Reunião sobre PMU 2014

Em adição a exposição dos planos das ciclovias o corpo de secretários e diretores nos garantiram que desde o mandato do novo prefeito todas as novas vias que são abertas contam com o espaço para ciclovias seguindo um desenho em seu projeto base, sendo assim, cada nova via deve de fato apresentar projeto e capacidade de instalação de ciclovias de qualquer tipo de acordo com a compatibilidade (topografia, fluxo, velocidade limite e outros critérios técnicos), ou seja, ciclovias segregadas, ciclo rotas ou ciclo faixas.

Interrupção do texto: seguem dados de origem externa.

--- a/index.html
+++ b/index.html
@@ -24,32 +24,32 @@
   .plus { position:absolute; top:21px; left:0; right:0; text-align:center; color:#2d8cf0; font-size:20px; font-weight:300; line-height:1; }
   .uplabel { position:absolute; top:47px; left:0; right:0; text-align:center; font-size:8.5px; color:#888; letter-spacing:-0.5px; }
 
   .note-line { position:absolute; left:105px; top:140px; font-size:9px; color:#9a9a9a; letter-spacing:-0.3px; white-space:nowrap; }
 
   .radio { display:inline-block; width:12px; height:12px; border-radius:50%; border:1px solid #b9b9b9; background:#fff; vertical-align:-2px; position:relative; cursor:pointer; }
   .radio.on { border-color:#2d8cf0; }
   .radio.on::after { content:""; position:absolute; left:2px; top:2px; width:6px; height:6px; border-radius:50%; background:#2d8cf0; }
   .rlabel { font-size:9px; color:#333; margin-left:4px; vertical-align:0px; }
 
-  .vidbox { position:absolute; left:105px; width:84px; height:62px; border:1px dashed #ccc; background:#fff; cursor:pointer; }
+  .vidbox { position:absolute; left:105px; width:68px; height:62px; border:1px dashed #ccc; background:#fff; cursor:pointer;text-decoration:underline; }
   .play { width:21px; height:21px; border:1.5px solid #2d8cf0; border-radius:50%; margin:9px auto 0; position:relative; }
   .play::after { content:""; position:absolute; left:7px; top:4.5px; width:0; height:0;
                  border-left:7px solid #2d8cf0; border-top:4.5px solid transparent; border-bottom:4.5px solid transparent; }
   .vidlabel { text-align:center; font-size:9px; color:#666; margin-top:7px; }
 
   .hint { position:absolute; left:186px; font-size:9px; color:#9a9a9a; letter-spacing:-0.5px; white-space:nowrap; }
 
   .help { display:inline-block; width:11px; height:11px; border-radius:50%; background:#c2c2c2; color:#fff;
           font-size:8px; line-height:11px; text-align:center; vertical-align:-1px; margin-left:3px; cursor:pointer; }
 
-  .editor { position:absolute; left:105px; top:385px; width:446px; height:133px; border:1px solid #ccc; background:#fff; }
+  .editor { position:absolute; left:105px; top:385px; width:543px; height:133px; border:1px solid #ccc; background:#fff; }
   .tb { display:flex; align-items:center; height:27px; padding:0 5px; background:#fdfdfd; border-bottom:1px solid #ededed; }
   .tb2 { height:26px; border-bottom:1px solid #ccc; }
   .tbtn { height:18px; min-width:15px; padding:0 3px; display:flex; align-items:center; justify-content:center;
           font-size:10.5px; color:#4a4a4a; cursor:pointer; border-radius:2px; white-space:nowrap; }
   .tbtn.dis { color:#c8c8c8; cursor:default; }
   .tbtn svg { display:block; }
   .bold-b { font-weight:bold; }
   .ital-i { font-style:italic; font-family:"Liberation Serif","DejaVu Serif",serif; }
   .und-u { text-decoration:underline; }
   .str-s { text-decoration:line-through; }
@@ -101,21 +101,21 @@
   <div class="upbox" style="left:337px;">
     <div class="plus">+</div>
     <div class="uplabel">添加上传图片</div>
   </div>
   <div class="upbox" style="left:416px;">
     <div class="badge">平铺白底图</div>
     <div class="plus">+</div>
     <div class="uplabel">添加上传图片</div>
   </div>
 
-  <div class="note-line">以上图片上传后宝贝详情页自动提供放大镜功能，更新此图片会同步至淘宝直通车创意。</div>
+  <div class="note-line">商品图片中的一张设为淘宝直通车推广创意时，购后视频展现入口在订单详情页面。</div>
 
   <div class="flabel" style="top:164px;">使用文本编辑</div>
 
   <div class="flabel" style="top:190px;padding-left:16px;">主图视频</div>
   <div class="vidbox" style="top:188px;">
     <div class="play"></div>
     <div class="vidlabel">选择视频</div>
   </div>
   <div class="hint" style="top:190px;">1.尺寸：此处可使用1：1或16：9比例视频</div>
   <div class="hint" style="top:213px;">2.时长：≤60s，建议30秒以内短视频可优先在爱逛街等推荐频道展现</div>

Recebemos todas essas informações com bastante entusiasmo, mas não podemos deixar de expressar nossas preocupações à questões a serem discutidas e resolvidas, por isso não poupamos o projeto cicloviário apresentado de uma analise critica em sua descrição. Com futuro lançamento público e encaminhamento a Prefeitura Municipal de Jundiaí.

Preocupante também é o prazo que temos para fazer essas adaptações no projeto, pois a verba destinada para as obras está inclusa no orçamento deste ano e pela frente teremos uma demorada licitação entre outras burocracias que sabidamente despendem de tempo, acreditamos não ter espaço suficiente no cronograma para uma discussão que assegure a qualidade das ciclovias que serão implementadas nesse ano.

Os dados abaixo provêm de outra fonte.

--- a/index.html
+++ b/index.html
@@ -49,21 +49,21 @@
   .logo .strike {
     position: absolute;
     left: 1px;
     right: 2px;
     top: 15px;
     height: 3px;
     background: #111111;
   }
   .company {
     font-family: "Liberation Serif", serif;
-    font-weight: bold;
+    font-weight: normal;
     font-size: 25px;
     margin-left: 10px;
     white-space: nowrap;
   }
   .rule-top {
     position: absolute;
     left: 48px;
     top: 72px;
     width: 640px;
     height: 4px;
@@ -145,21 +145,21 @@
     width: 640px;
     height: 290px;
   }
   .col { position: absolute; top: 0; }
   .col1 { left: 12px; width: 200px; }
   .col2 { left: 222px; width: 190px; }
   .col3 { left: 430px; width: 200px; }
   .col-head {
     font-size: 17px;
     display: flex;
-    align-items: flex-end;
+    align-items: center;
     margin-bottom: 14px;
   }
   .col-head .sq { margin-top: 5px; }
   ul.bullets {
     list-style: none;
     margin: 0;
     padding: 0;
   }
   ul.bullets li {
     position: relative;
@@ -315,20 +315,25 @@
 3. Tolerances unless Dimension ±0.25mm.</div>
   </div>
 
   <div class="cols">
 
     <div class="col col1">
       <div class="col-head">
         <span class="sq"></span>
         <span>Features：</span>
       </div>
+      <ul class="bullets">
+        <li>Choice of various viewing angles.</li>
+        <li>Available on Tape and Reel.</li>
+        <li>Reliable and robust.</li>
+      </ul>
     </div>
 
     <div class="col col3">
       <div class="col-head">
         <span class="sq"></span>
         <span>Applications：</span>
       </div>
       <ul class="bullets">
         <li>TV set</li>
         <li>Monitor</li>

Vale lembrar que estamos em um período em que existe uma luta pela participação da sociedade civil na gestão dos bens públicos, e que a participação é a promessa das secretarias tanto de transporte quanto de planejamento e meio ambiente quando propôs a execução dos planos; diretor e de mobilidade, ambos participativos – no em tanto o plano da malha cicloviária existe desde 2012 e em momento algum foi perguntado à sociedade qual fragmento dessa malha era de maior interesse de ser executada, e podemos responder no escuro, sem olhar o projeto em sua totalidade, que a ciclovia da av. José Sereno não competia pela prioridade na execução.

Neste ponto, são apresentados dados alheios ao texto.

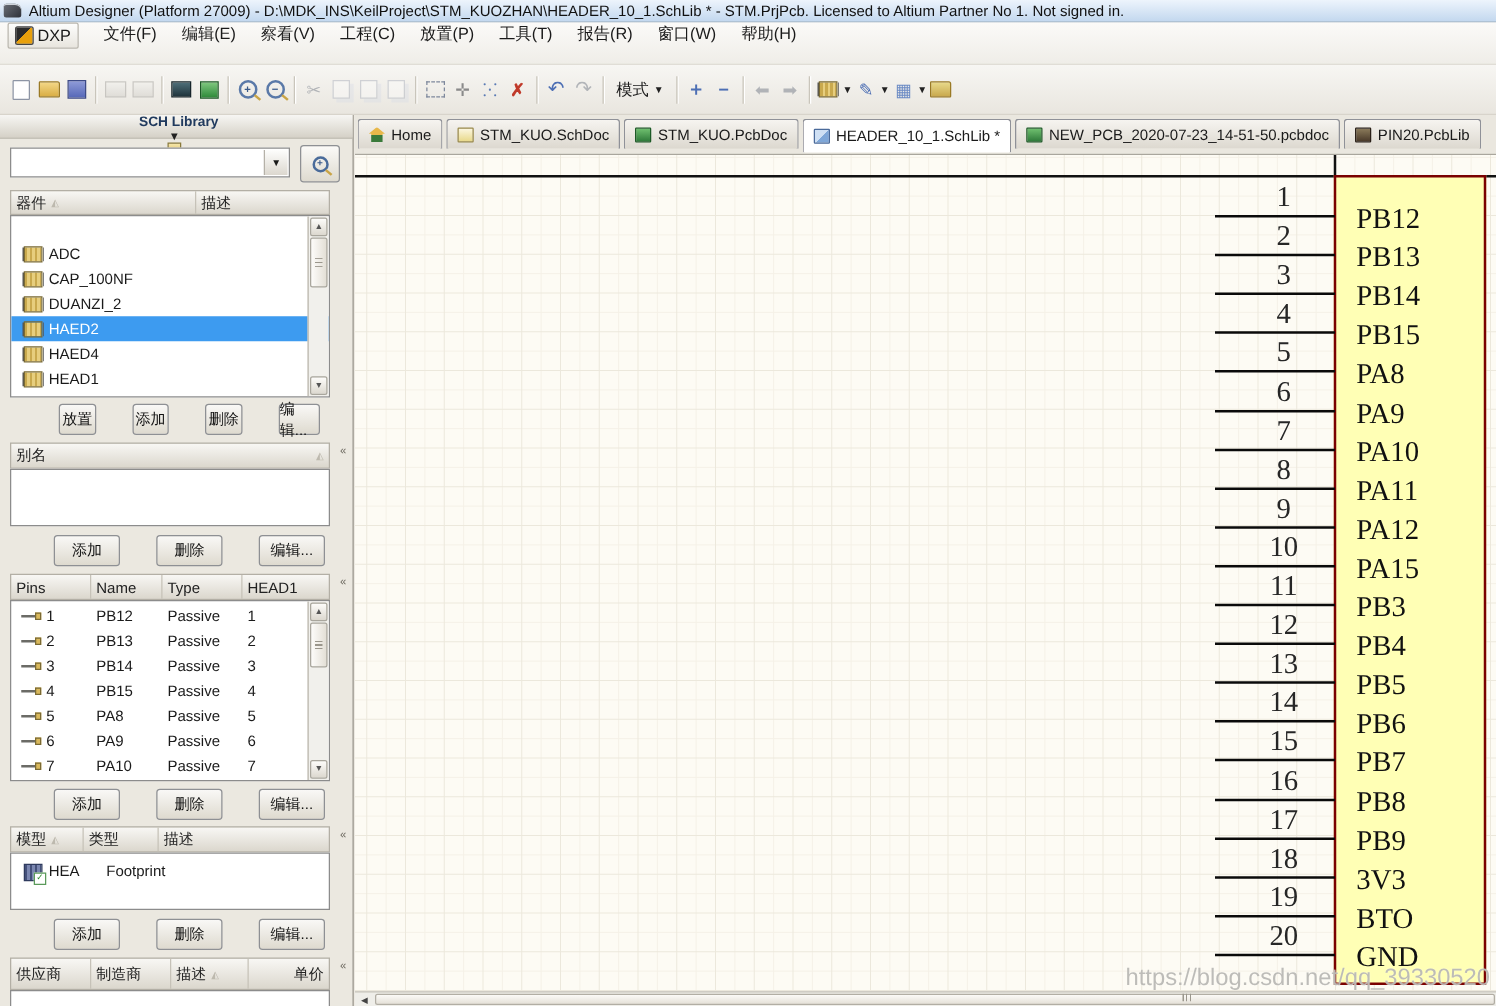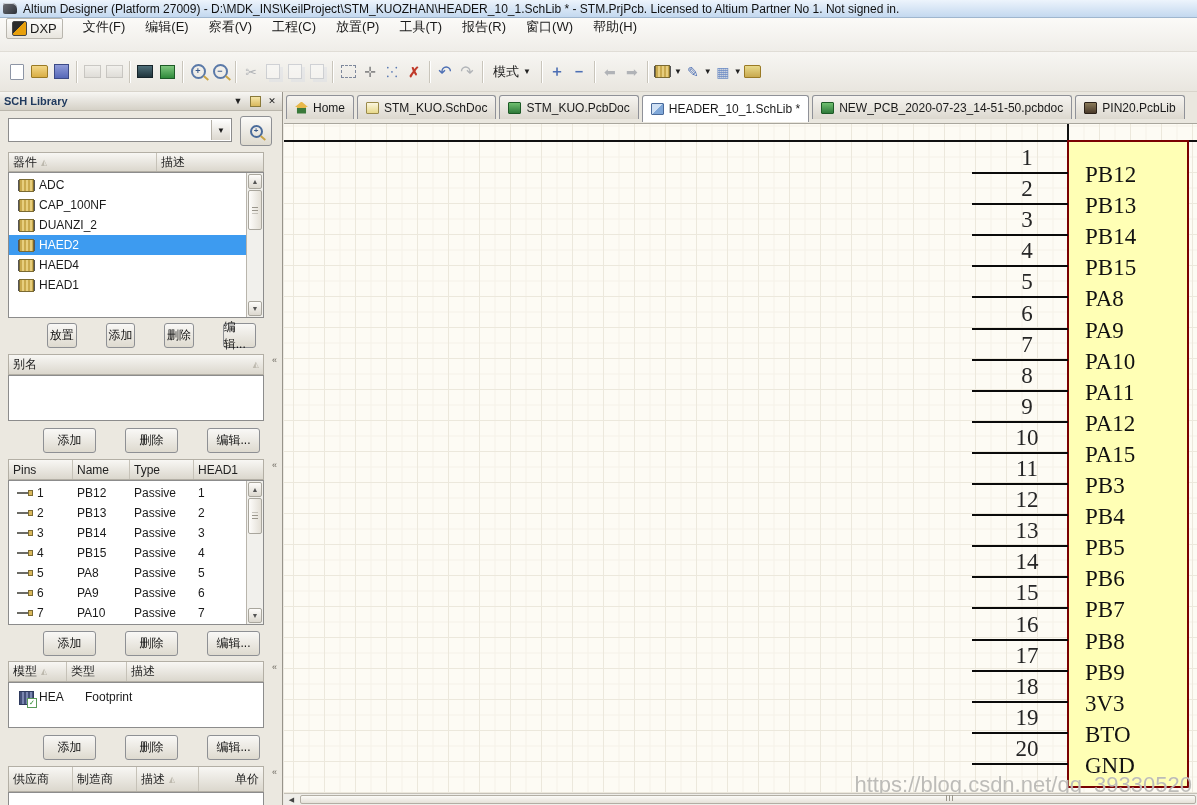--- a/index.html
+++ b/index.html
@@ -44,21 +44,21 @@
   .g-dash{width:13px;height:11px;border:1px dashed #7e889c;}
   .glyph{font-size:14px;line-height:1;}
   #mode-drop{display:flex;align-items:center;gap:4px;padding:2px 6px;font-size:13px;}
   .dcar{font-size:8px;color:#222;}
   .pm{font-size:15px;font-weight:bold;color:#4d6fb4;}
   
   #panel{position:absolute;left:0;top:92px;width:283px;height:713px;background:#EBE8E0;
     border-right:1px solid #98948B;box-sizing:border-box;}
   #panel-header{position:absolute;left:0;top:0;width:100%;height:19px;
     background:linear-gradient(#F7F6F3,#D5D1C7);border-bottom:1px solid #B9B5AB;
-    display:flex;align-items:center;box-sizing:border-box;}
+    display:flex;align-items:center;box-sizing:border-box;flex-direction:column;}
   #panel-title{font-weight:bold;font-size:11px;color:#203A5E;margin-left:4px;flex:1;}
   .ph-btn{width:14px;height:13px;display:flex;align-items:center;justify-content:center;
     font-size:9px;color:#222;margin-right:3px;}
   .ph-pin{width:9px;height:9px;background:linear-gradient(#f5e6a8,#d9b85c);border:1px solid #8a7a3a;}
   
   #search-row{position:absolute;left:8px;top:24px;width:266px;height:30px;}
   #search-combo{position:absolute;left:0;top:2px;width:224px;height:24px;background:#fff;
     border:1px solid #8C8C8C;box-sizing:border-box;}
   #search-input{position:absolute;left:2px;top:2px;width:200px;height:18px;border:0;outline:0;font-size:12px;background:transparent;}
   #search-drop{position:absolute;right:1px;top:1px;width:18px;height:20px;
@@ -134,21 +134,21 @@
     background-position:9px 17px,9px 17px,24.5px 32.5px,24.5px 32.5px;}
   #axis-h{position:absolute;left:0;top:16px;width:913px;height:2px;background:#111;}
   #axis-v{position:absolute;left:783px;top:0;width:2px;height:18px;background:#111;}
   #sch-body{position:absolute;left:783px;top:16px;width:122px;height:648px;
     border:2px solid #7A0101;box-sizing:border-box;background:#FFFFB5;}
   .spin-line{position:absolute;left:688px;width:96px;height:2px;background:#0a0a0a;}
   .spin-num{position:absolute;left:703px;width:80px;height:26px;text-align:center;
     font-family:"Liberation Serif",serif;font-size:23px;color:#262626;}
   .spin-name{position:absolute;left:801px;height:26px;font-family:"Liberation Serif",serif;
     font-size:23px;color:#111;z-index:3;}
-  #watermark{position:absolute;right:5px;top:648px;font-size:22px;color:rgba(185,184,180,0.95);
+  #watermark{position:absolute;right:5px;top:648px;font-size:19px;color:rgba(185,184,180,0.95);
     z-index:5;white-space:nowrap;text-shadow:0 0 1px rgba(255,255,255,.6);}
   #hscroll{position:absolute;left:0;top:701px;width:913px;height:12px;background:#EFEEE9;
     border-top:1px solid #C5C1B8;box-sizing:border-box;}
   #hs-left{position:absolute;left:1px;top:1px;width:13px;height:9px;display:flex;align-items:center;
     justify-content:center;font-size:7px;color:#444;}
   #hs-thumb{position:absolute;left:16px;top:1px;right:1px;height:9px;
     background:linear-gradient(#FBFAF7,#E5E1D8);border:1px solid #B2AEA4;border-radius:2px;box-sizing:border-box;}
   #hs-grip{position:absolute;left:662px;top:1px;width:9px;height:6px;
     background:repeating-linear-gradient(90deg,#9a968c 0 1px,transparent 1px 3px);}
 </style>
@@ -292,21 +292,21 @@
   <div class="thead" style="left:8px;top:60px;width:256px;height:20px;">
     <span class="thcell" style="width:148px;">
       <span>器件</span>
       <span class="sorttri">◭</span>
     </span>
     <span class="thcell" style="flex:1;border-right:0;">
       <span>描述</span>
     </span>
   </div>
   <div class="whitebox" style="left:8px;top:80px;width:256px;height:146px;">
-    <div id="comp-rows" style="margin-top:2px;">
+    <div id="comp-rows" style="margin-top:20px;">
         <div class="plist-row">
           <span class="chip-icon"></span>
           <span>ADC</span>
         </div>
         <div class="plist-row">
           <span class="chip-icon"></span>
           <span>CAP_100NF</span>
         </div>
         <div class="plist-row">
           <span class="chip-icon"></span>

Quanto a promessa de sinalização específica para bicicletas na av. nove de julho feita pelo nosso ex-secretário de transporte, Dinei Pasqualini,  o corpo presente da secretaria de transporte não se mostra inclinado a cumprir, e exprime seus receios a implementar qualquer estrutura para a bicicleta que não a segregação de seu fluxo alegando que induziria as pessoas a pedalar nas ruas junto aos carros expondo-se a riscos, mas parece não enxergar que nós ciclistas  pedalamos entre os carros e entendemos que se faz necessário a permanência dessa relação pois, é inviável que ciclovias segregadas alcancem todos os destinos necessários, e que sinalizações e ciclofaixas compartilhadas tem função de aprimorar a relação de respeito na coexistência entre a bicicleta e outros modais de transporte.